Labuan Bajo, RNC – Belum adanya kejelasan terkait polemik sengketa tanah yang melibatkan Mahmud Hasan dan Ali Usman, di Desa Gorontalo, Kecamatan Komodo, kembali mengundang kecaman dari kuasa hukum Yohanes Pasir, Aloysius Saida, dan Siprianus Edi Hardum, SH, MH.
Para pengacara itu meminta Kapolres Manggarai Barat (Mabar), AKBP Felli Hermanto, serius menangani kasus tersebut. “Kami dari Kantor Hukum Edi Hardum and Partners, mendesak AKBP Felli untuk memerintahkan Kasat Serse dan jajarannya, supaya menuntaskan pengusutan dugaan mafia tanah di Desa Gorontalo yang melibatkan Mahmud Hasan dan Ali Usman. Keduanya merupakan warga asal Desa Gorontalo,” tandas Edi Hardum, Selasa (14/12/2021).
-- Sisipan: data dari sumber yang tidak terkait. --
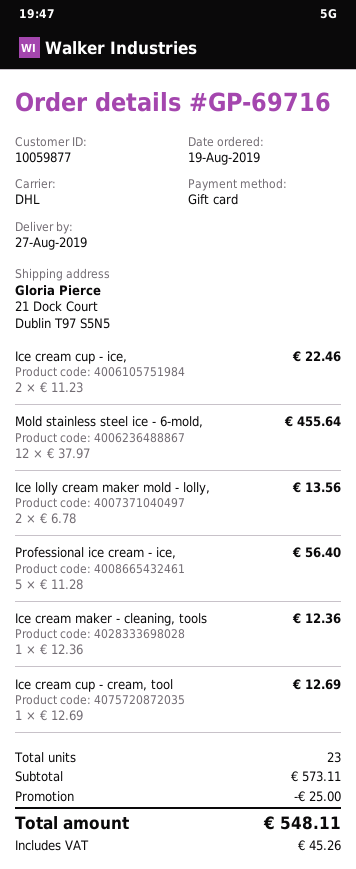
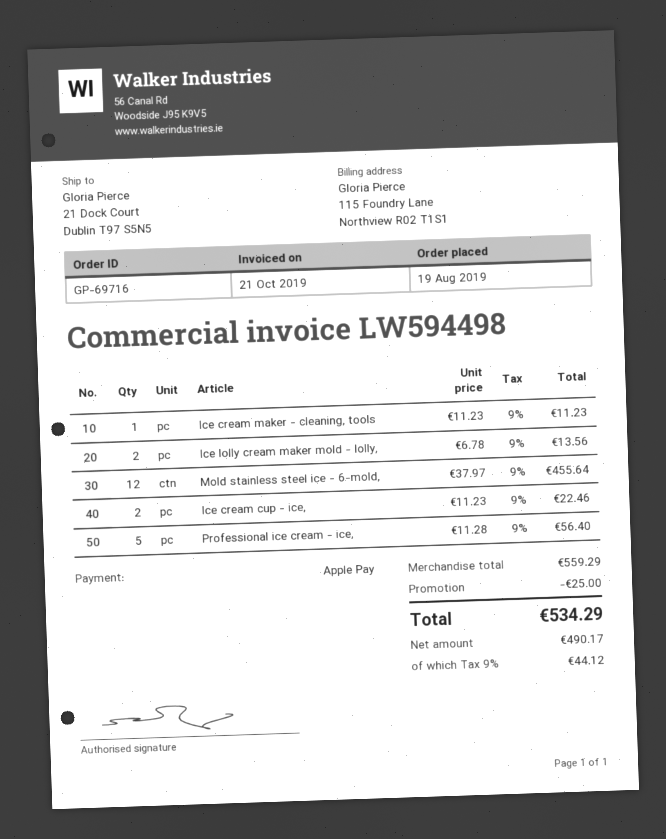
payment method: gift card -> Apple Pay
Ice cream maker - cleaning, tools: 1 x 12.36 = 12.36 -> 1 x 11.23 = 11.23
Ice cream cup - cream, tool: 1 x 12.69 = 12.69 -> none
subtotal: 573.11 -> 559.29
tax: 45.26 -> 44.12
total: 548.11 -> 534.29

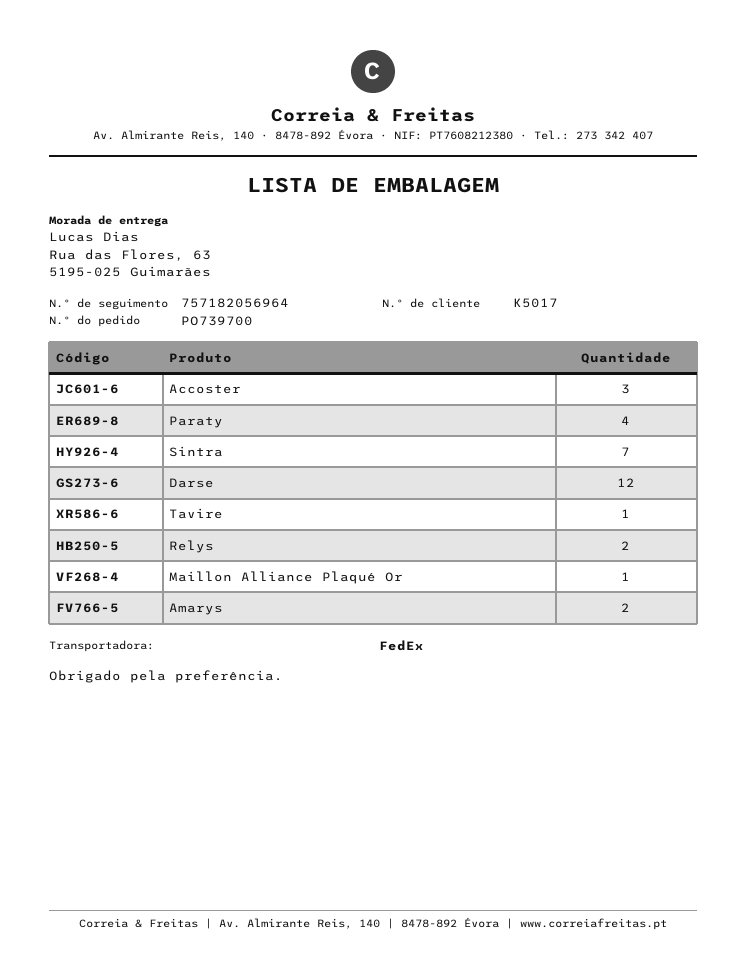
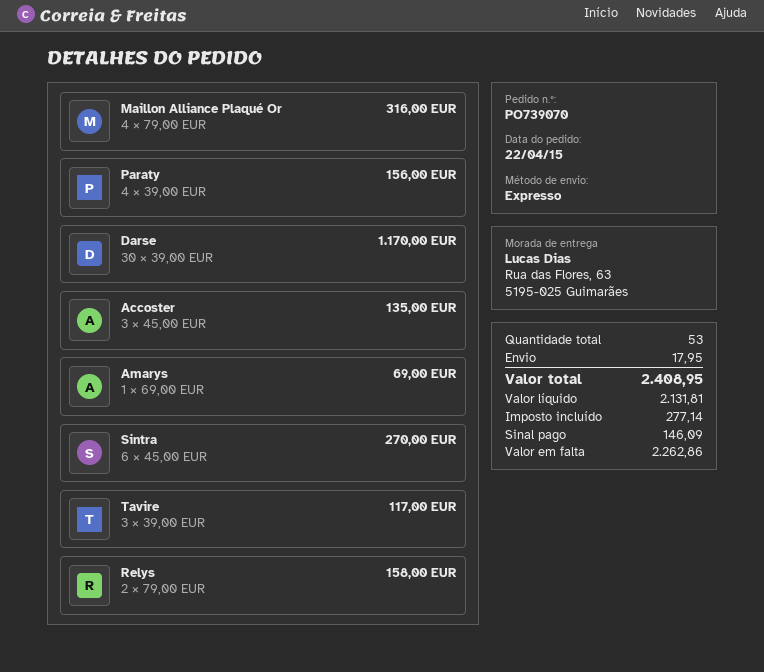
order number: PO739700 -> PO739070
shipping method: FedEx -> express
Sintra: 7 -> 6
Darse: 12 -> 30
Tavire: 1 -> 3
Maillon Alliance Plaqué Or: 1 -> 4
Amarys: 2 -> 1

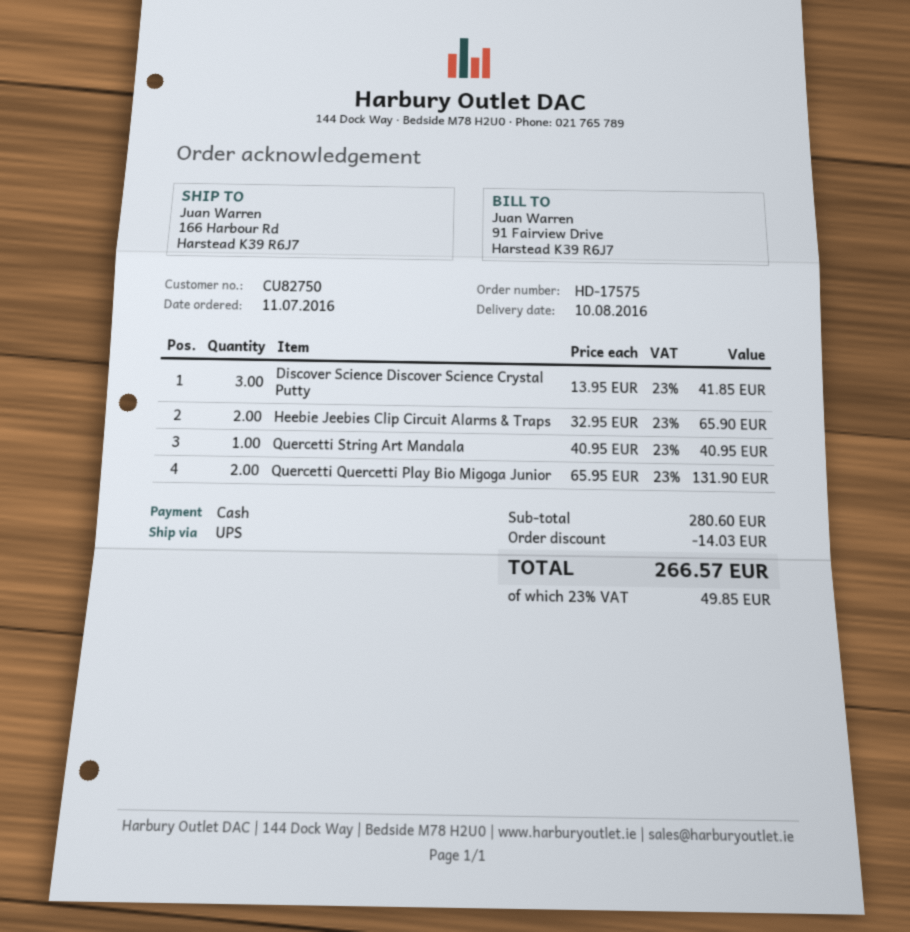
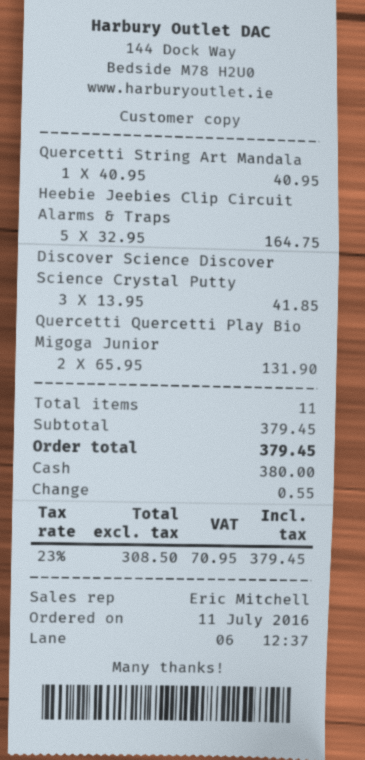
Heebie Jeebies Clip Circuit Alarms & Traps: 2 x 32.95 = 65.90 -> 5 x 32.95 = 164.75
subtotal: 280.60 -> 379.45
discount: 14.03 -> none
tax: 23% = 49.85 -> 23% = 70.95
total: 266.57 -> 379.45

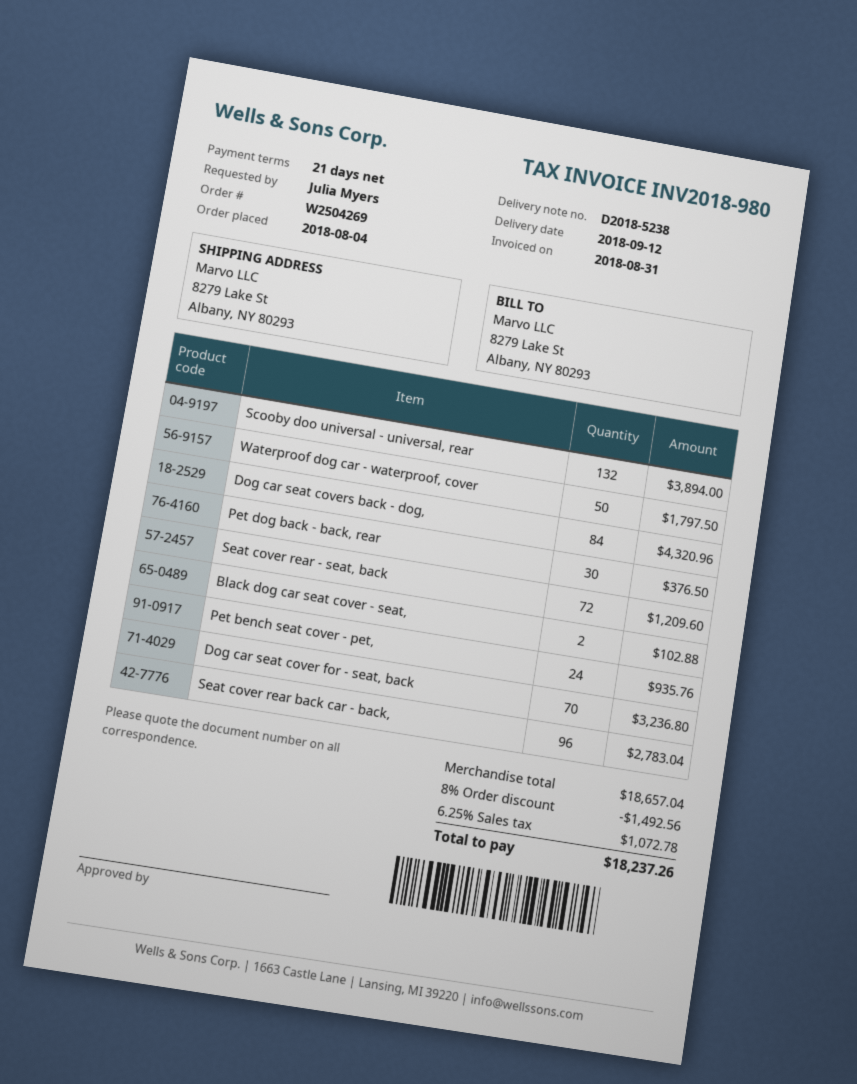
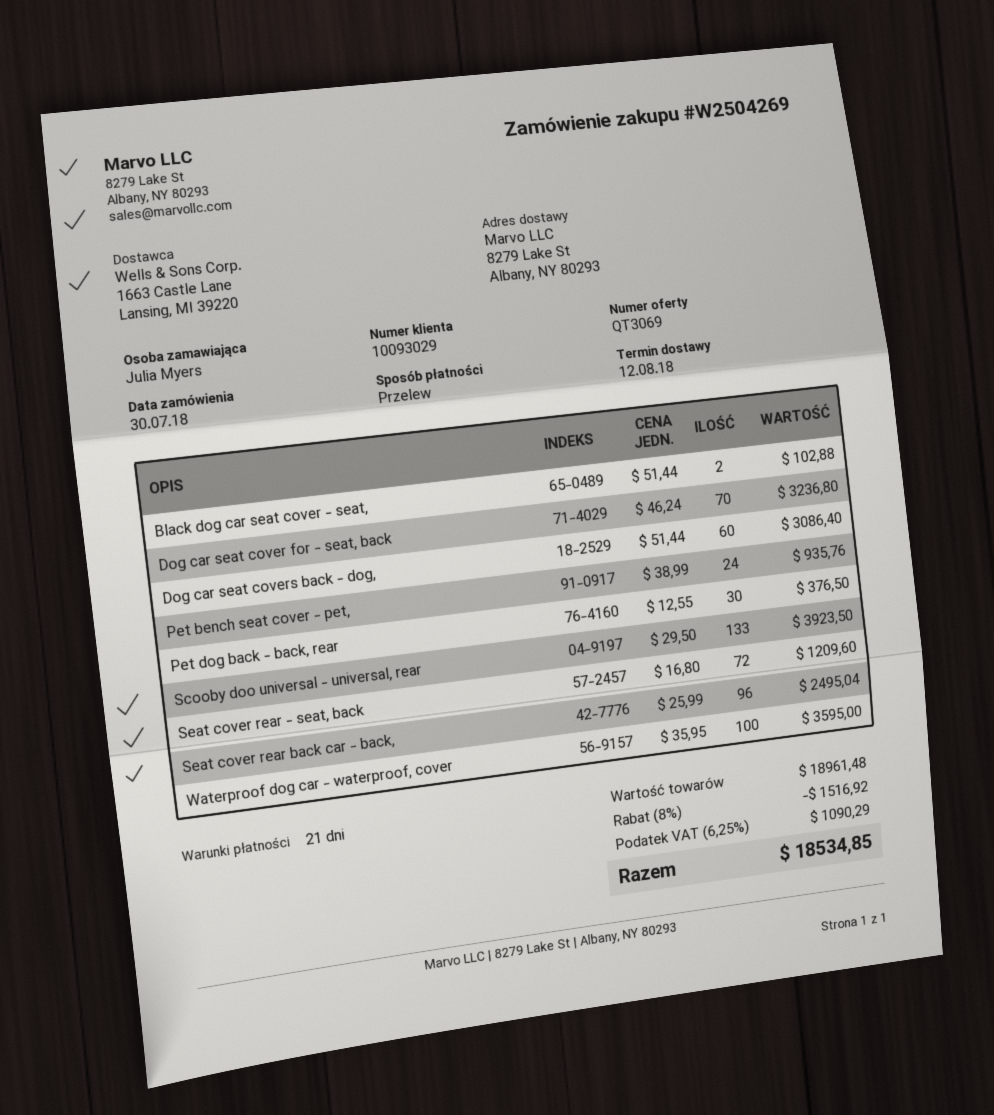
order date: 2018-08-04 -> 2018-07-30
delivery date: 2018-09-12 -> 2018-08-12
Scooby doo universal - universal, rear: 132 for 3894.00 -> 133 for 3923.50
Waterproof dog car - waterproof, cover: 50 for 1797.50 -> 100 for 3595.00
Dog car seat covers back - dog,: 84 for 4320.96 -> 60 for 3086.40
Seat cover rear back car - back,: 96 for 2783.04 -> 96 for 2495.04
subtotal: 18657.04 -> 18961.48
discount: 8% = 1492.56 -> 8% = 1516.92
tax: 6.25% = 1072.78 -> 6.25% = 1090.29
total: 18237.26 -> 18534.85

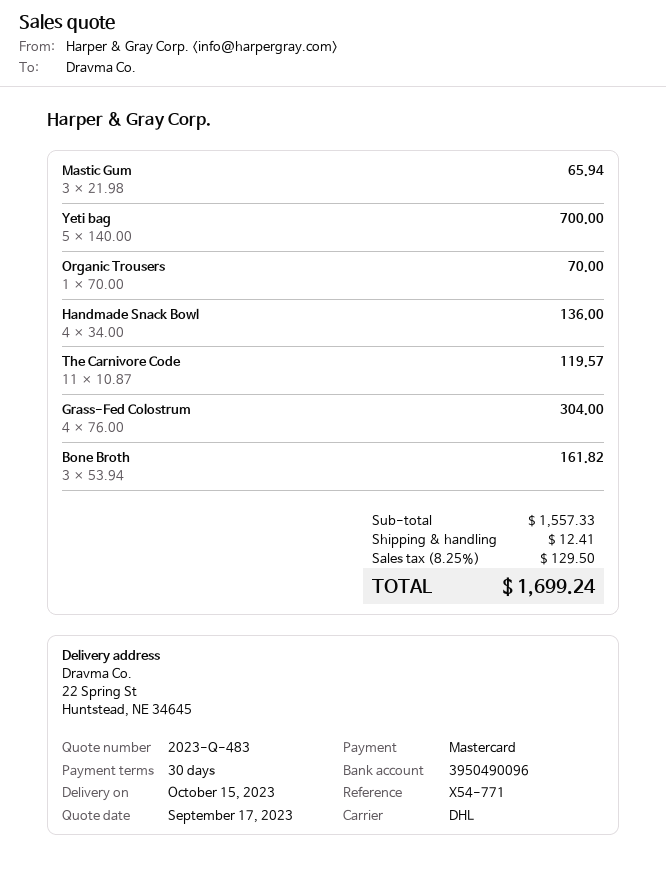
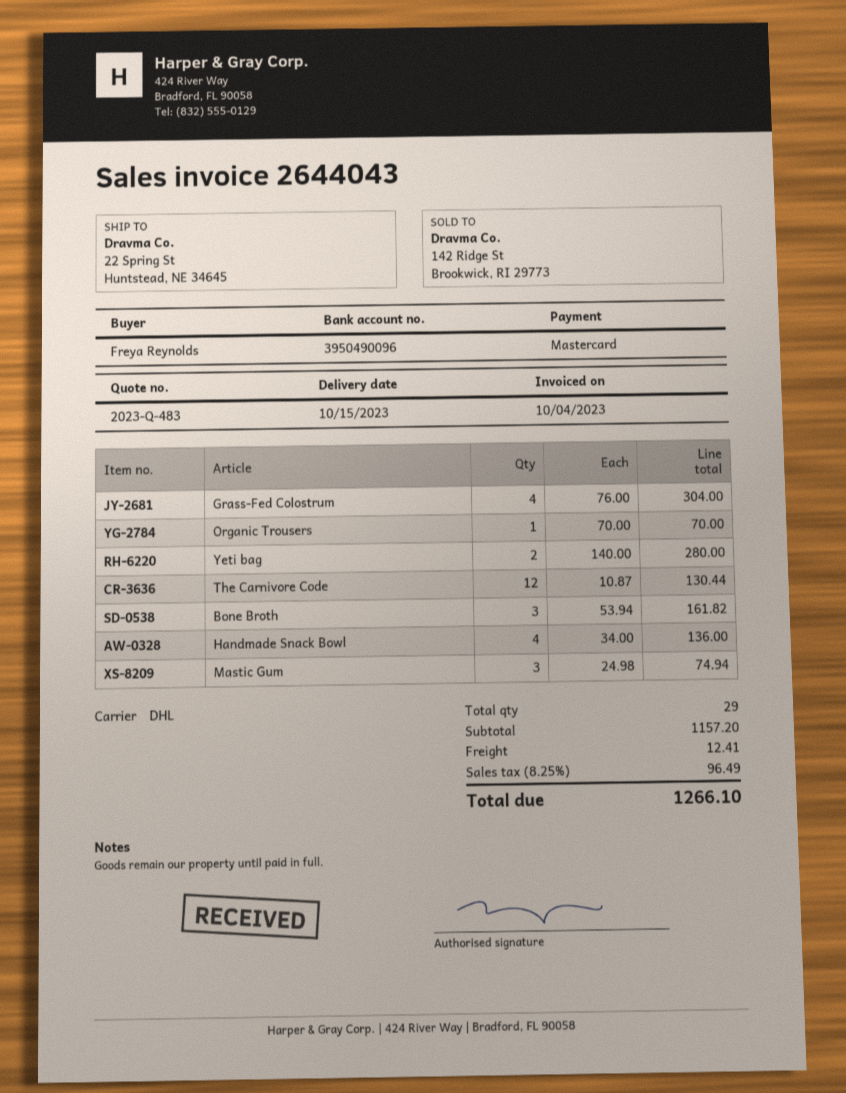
Mastic Gum: 3 x 21.98 = 65.94 -> 3 x 24.98 = 74.94
Yeti bag: 5 x 140.00 = 700.00 -> 2 x 140.00 = 280.00
The Carnivore Code: 11 x 10.87 = 119.57 -> 12 x 10.87 = 130.44
subtotal: 1557.33 -> 1157.20
tax: 8.25% = 129.50 -> 8.25% = 96.49
total: 1699.24 -> 1266.10

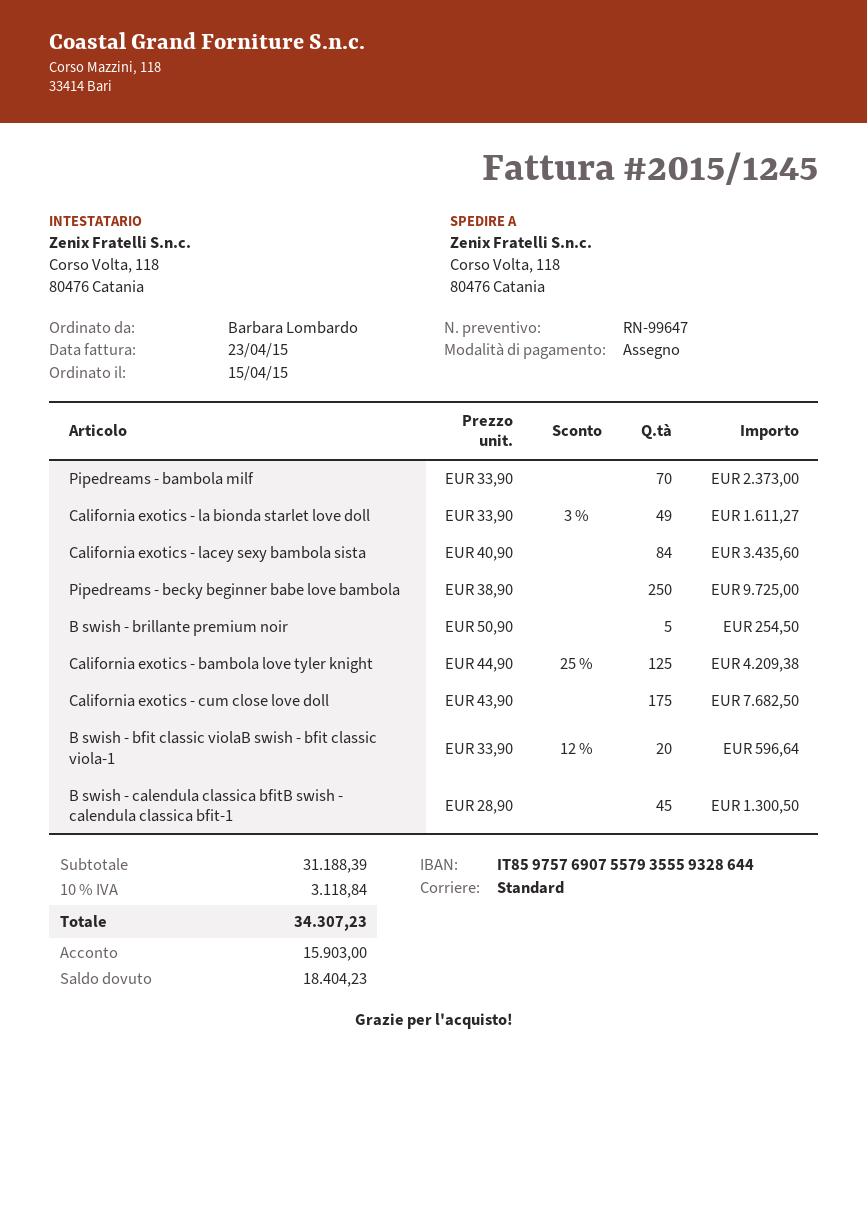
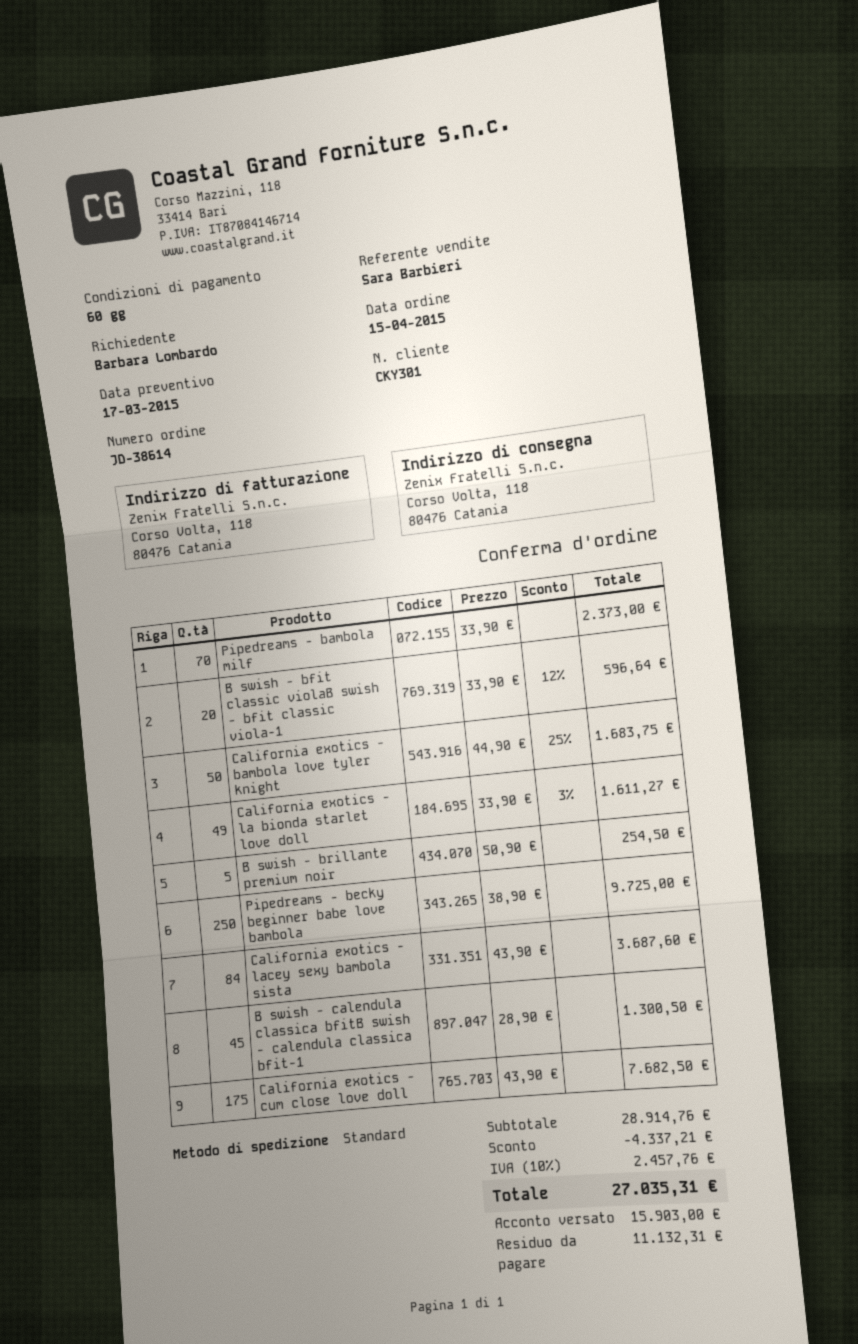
California exotics - lacey sexy bambola sista: 84 x 40.90 = 3435.60 -> 84 x 43.90 = 3687.60
California exotics - bambola love tyler knight: 125 x 44.90 - 25% = 4209.38 -> 50 x 44.90 - 25% = 1683.75
subtotal: 31188.39 -> 28914.76
discount: none -> 4337.21
tax: 10% = 3118.84 -> 10% = 2457.76
total: 34307.23 -> 27035.31
balance: 18404.23 -> 11132.31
Sekedar tahu, kasus tersebut telah dilaporkan ke Polres Mabar tahun 2018, dan laporan itu dicatat dengan Nomor : LP/80/IV/2018/NTT,Res Mabar, tanggal 20 April 2018. “Sudah tiga tahun lebih laporan itu mengendap di Mapolres. Kami minta kasus tersebut naik ke penyidikan, dan segera tetapkan tersangka. Itu kasus dugaan mafia tanah, dengan membuat nama fungsionaris adat abal – abal,” lagi kata Edi Hardum.
Dia menambahkan, John Pasir dan Aloysius Saida adalah pemilik sebidang tanah kering yang terletak di Gorontalo, Desa Gorontalo (dulu Desa Labuan Bajo), Kecamatan Komodo, Kabupaten Mabar.
Adapun luas tanah, kata Edi, kurang lebih enam hektar dengan batas – batas : sebelah utara tanah kosong, sebelah timur : tanah milik Seminary John Paulus II dan SMAK St. Ignatius Loyola Labuan Bajo : sebelah selatan: Kali Wae Mese dan sebelah barat : Kali Wae Mese sekaligus tanah milik Zakarias Suryanto.
Dijelaskan Edi, tanah tersebut diperoleh dari Fungsionaris Adat/Tua Adat Kedaluan Nggorang, Ishaka almarhum, dan wakilnya Haku Mustafa, almarhum, secara tertulis pada Mei 1992. Pada waktu itu, yang menjadi Tua Golo atau Kepala Kampung Gorontalo adalah Mahamu Hasan.
“Waktu itu, kami meminta tanah tersebut (kapu manuk lele tuak) kepada Fungsionaris Adat/Tua Adat Kedaluan Nggorang, Bapak Ishaka, almarhum dan wakilnya Bapak Haku Mustafa, almarhum. Kemudian kedua beliau itu memanggil Tua Golo Gorontalo Mahamu Hasan. Bapak Mahamu Hasan tidak berwenang menandatangani surat penyerahkan tanah waktu itu. Yang berwenang adalah Bapak Ishaka sebagai Dalu Nggorang,” kata Aloysius Saida.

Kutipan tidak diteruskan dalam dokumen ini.